I'm not a native Portuguese speaker, and what I'm about to explain may not be accurate since I "learned" it from deduction based on my personal exposure to Portuguese. That being said...
The suffixes "-inho" (masc), "-inha" (fem.) indicate diminutive. The diminutive indicates that the given thing is "little". For instance "garoto" means "boy" where as "garotinho" means "little boy".
However the diminutive is usually used to sound more kind, sweet, or friendly. Just like in English "little boy" (or buddy), sounds friendlier than "boy". But in Portuguese it's not only applied to people but also to objects or adjectives.
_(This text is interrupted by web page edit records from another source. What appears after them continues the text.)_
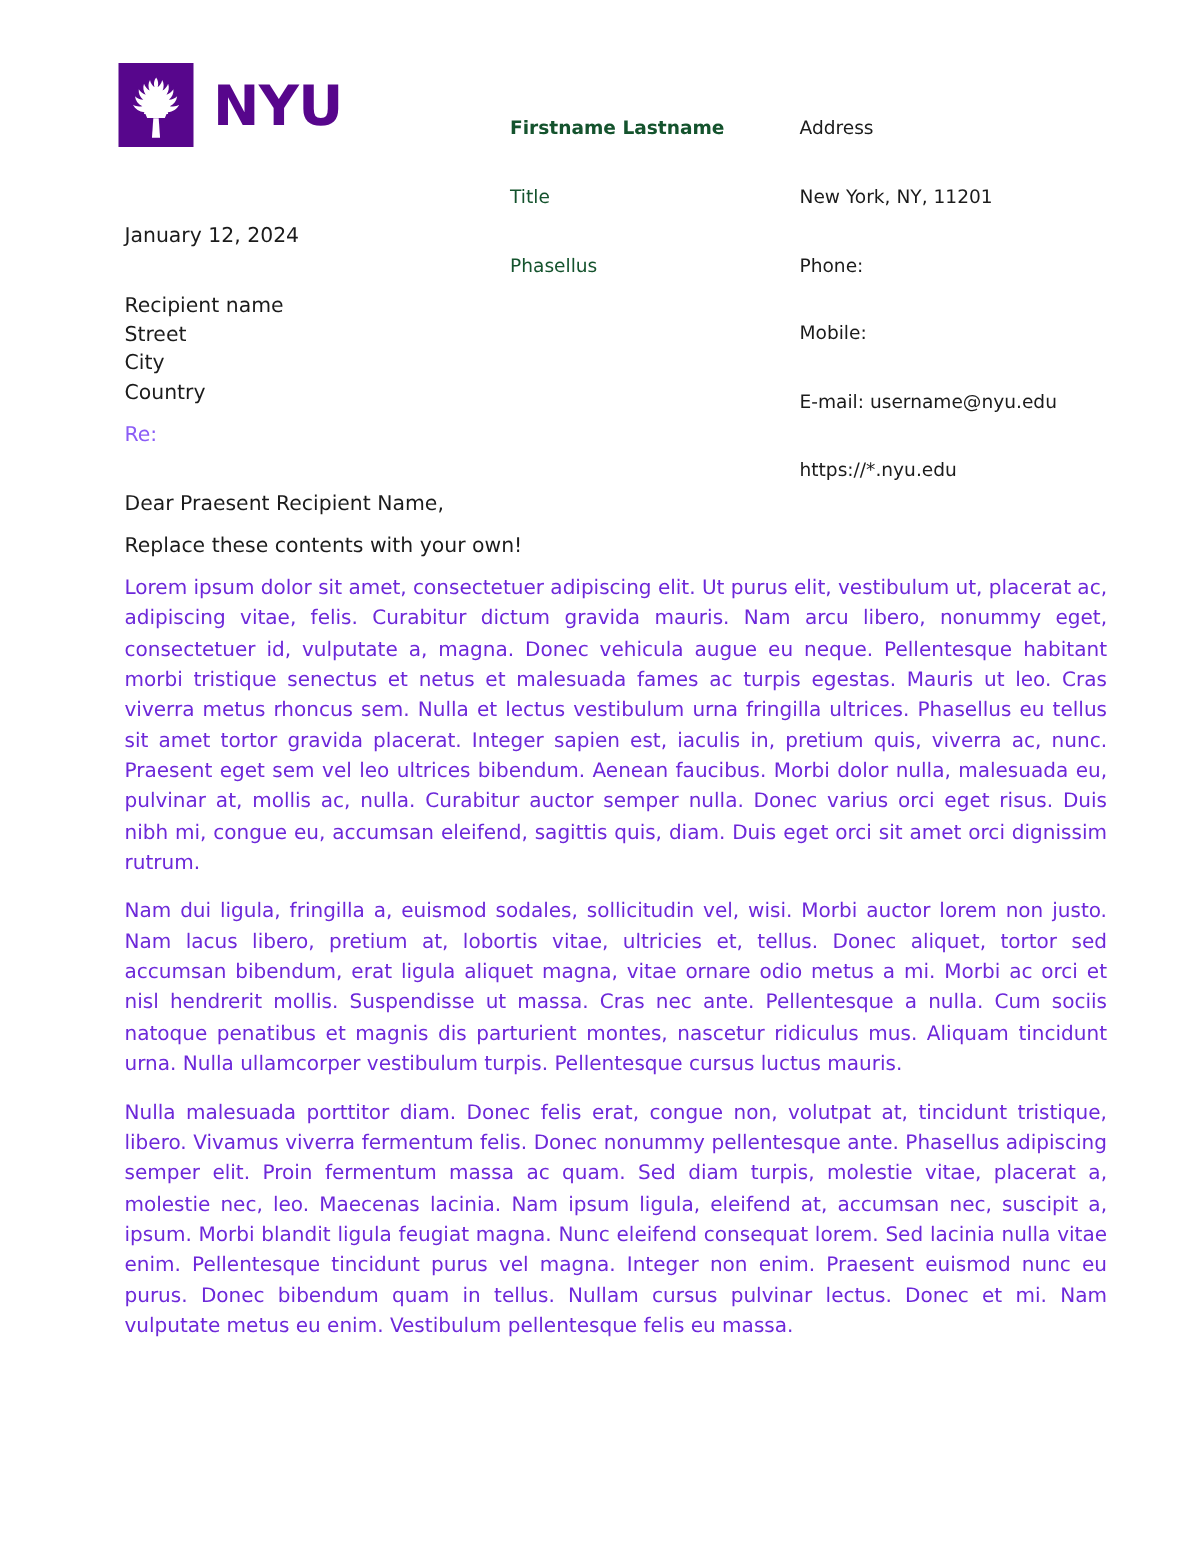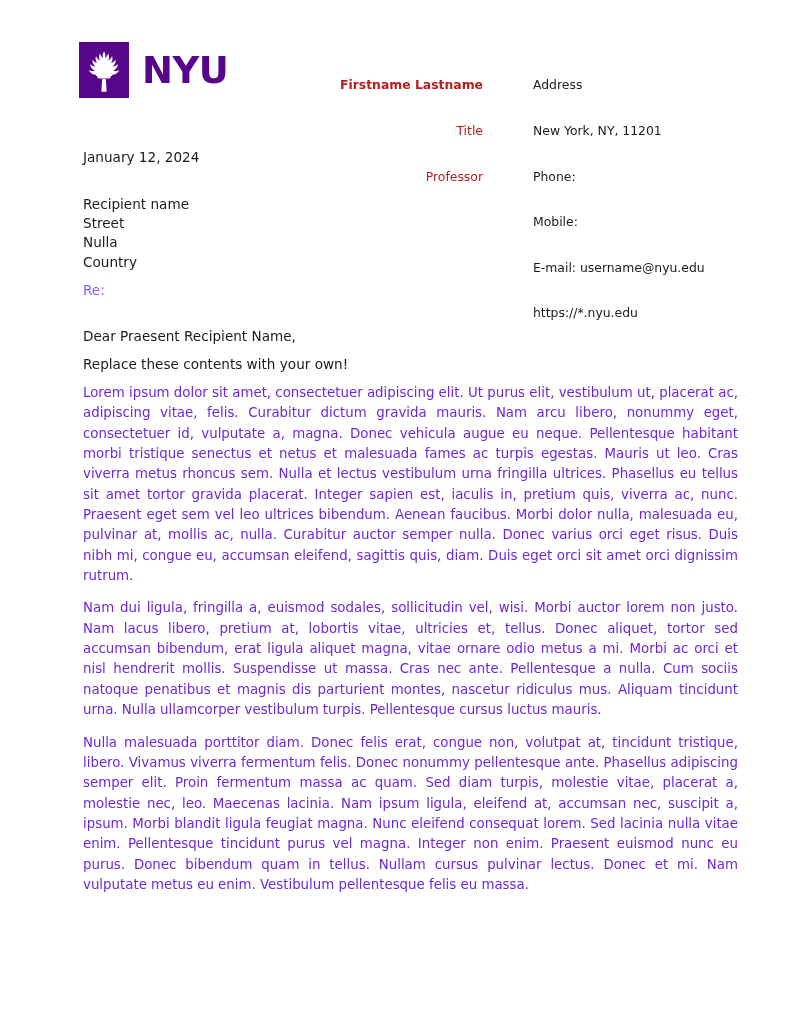--- a/index.html
+++ b/index.html
@@ -62,23 +62,22 @@
     line-height: 1;
     font-family: "DejaVu Sans", "Liberation Sans", sans-serif;
   }
 
   .hdr-col-name {
     position: absolute;
     left: 261px;
     top: 7px;
     font-size: 12.4px;
     line-height: 15.2px;
-    color: #b91c1c;
+    color: #14532d;
     white-space: pre;
-    text-align: right;
   }
   .hdr-col-name .bold { font-weight: bold; }
 
   .hdr-col-contact {
     position: absolute;
     left: 454px;
     top: 7px;
     font-size: 12.4px;
     line-height: 15.2px;
     color: #1b1b1b;
@@ -172,39 +171,39 @@
             <path d="M23.2 36.9h3.6l0.9 12.9h-5.4z"></path>
           </g>
         </svg>
       </span>
       <span class="logo-word">NYU</span>
     </div>
 
     <div class="hdr-col-name">
       <div class="bold">Firstname Lastname</div>
       <div>Title</div>
-      <div>Professor</div>
+      <div>Phasellus</div>
     </div>
 
     <div class="hdr-col-contact">
       <div>Address</div>
       <div>New York, NY, 11201</div>
       <div>Phone:</div>
       <div>Mobile:</div>
       <div>E-mail: username@nyu.edu</div>
       <div>https://*.nyu.edu</div>
     </div>
   </div>
 
   <div class="date-line">January 12, 2024</div>
 
   <div class="recipient">
     <div>Recipient name</div>
     <div>Street</div>
-    <div>Nulla</div>
+    <div>City</div>
     <div>Country</div>
   </div>
 
   <div class="re-line">Re:</div>
 
   <div class="salutation">Dear Praesent Recipient Name,</div>
   <div class="intro">Replace these contents with your own!</div>
 
   <div class="body-copy">
     <p>Lorem ipsum dolor sit amet, consectetuer adipiscing elit. Ut purus elit, vestibulum ut, placerat ac, adipiscing vitae, felis. Curabitur dictum gravida mauris. Nam arcu libero, nonummy eget, consectetuer id, vulputate a, magna. Donec vehicula augue eu neque. Pellentesque habitant morbi tristique senectus et netus et malesuada fames ac turpis egestas. Mauris ut leo. Cras viverra metus rhoncus sem. Nulla et lectus vestibulum urna fringilla ultrices. Phasellus eu tellus sit amet tortor gravida placerat. Integer sapien est, iaculis in, pretium quis, viverra ac, nunc. Praesent eget sem vel leo ultrices bibendum. Aenean faucibus. Morbi dolor nulla, malesuada eu, pulvinar at, mollis ac, nulla. Curabitur auctor semper nulla. Donec varius orci eget risus. Duis nibh mi, congue eu, accumsan eleifend, sagittis quis, diam. Duis eget orci sit amet orci dignissim rutrum.</p>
For example "cafezinho" (instead of "café"), or sozinho (instead of "só").
As you may have noticed if the original word doesn't end in a consonant then before appending the -inho/-inha suffix either the trailing vowel is dropped or a "z" is used to connect them.
Brazilians are very kind and friendly people, so expect to hear diminutives a lot.
Etymology: From só + -z- + -inho
Note for Duolingo: Guys, you should add a diminutive lesson.
It is a reflexive pronoun. Sentir used alone always require the direct object to be a noun. e.g.: Eu estou sentindo tristeza (I'm feeling sadness) so you are always feeling something else.
When you use a reflexive pronoun, you become the object for the action (sentir) and what comes next is a Mode adverb for how you feel yourself
So Eu estou me sentindo triste means I'm feeling sad.
I hope to have been clear enough. Although I'm native brazilian, we do not receive enough education on this sort of grammar so I may have made some mistake here and stand to be corrected.